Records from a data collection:
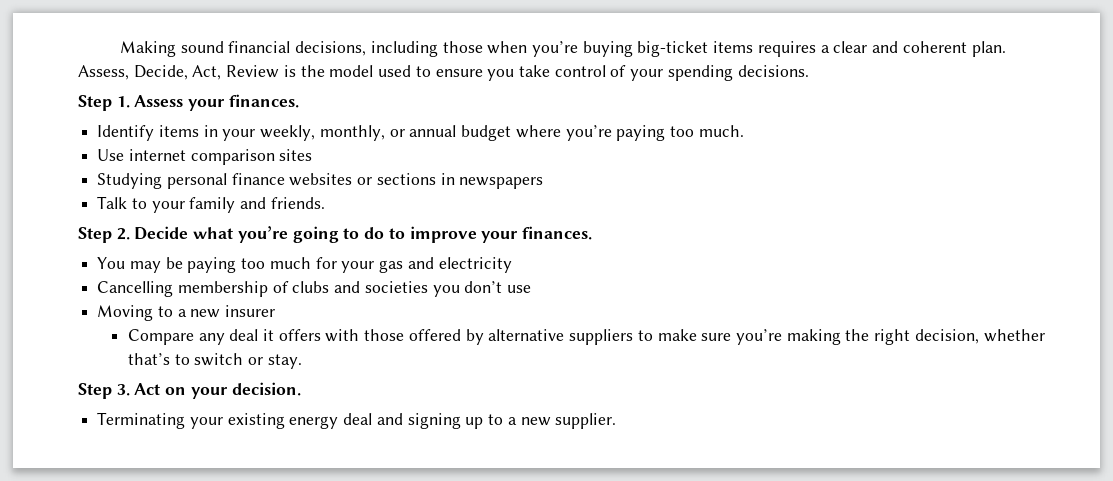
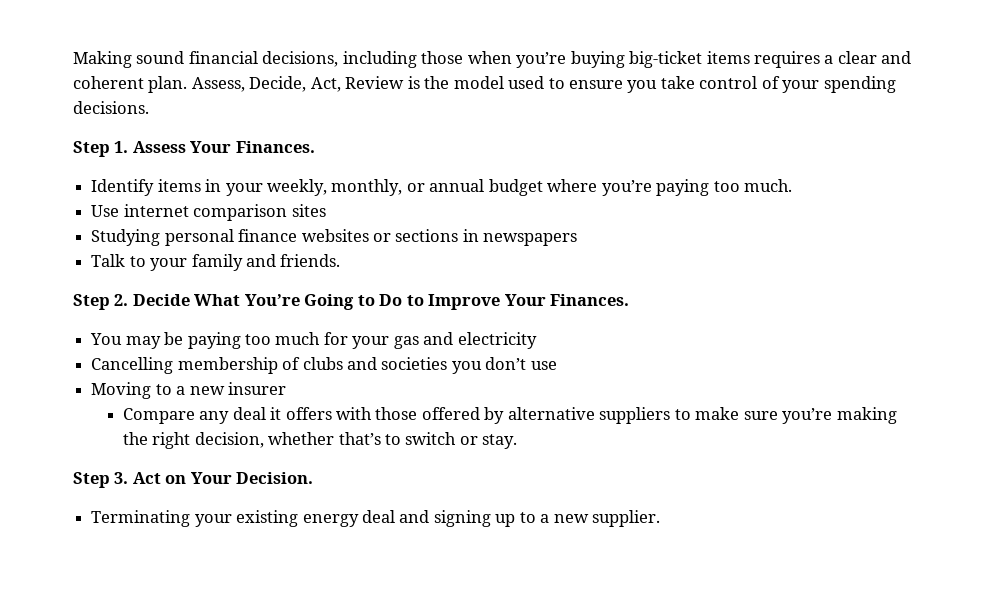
- Step 1. Assess your finances.
+ Step 1. Assess Your Finances.
- Step 2. Decide what you’re going to do to improve your finances.
+ Step 2. Decide What You’re Going to Do to Improve Your Finances.
- Step 3. Act on your decision.
+ Step 3. Act on Your Decision.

* [EXERCISE] Return only the number of lines above in which the string "Assess" occurs.

* [YOUR RESPONSE] 2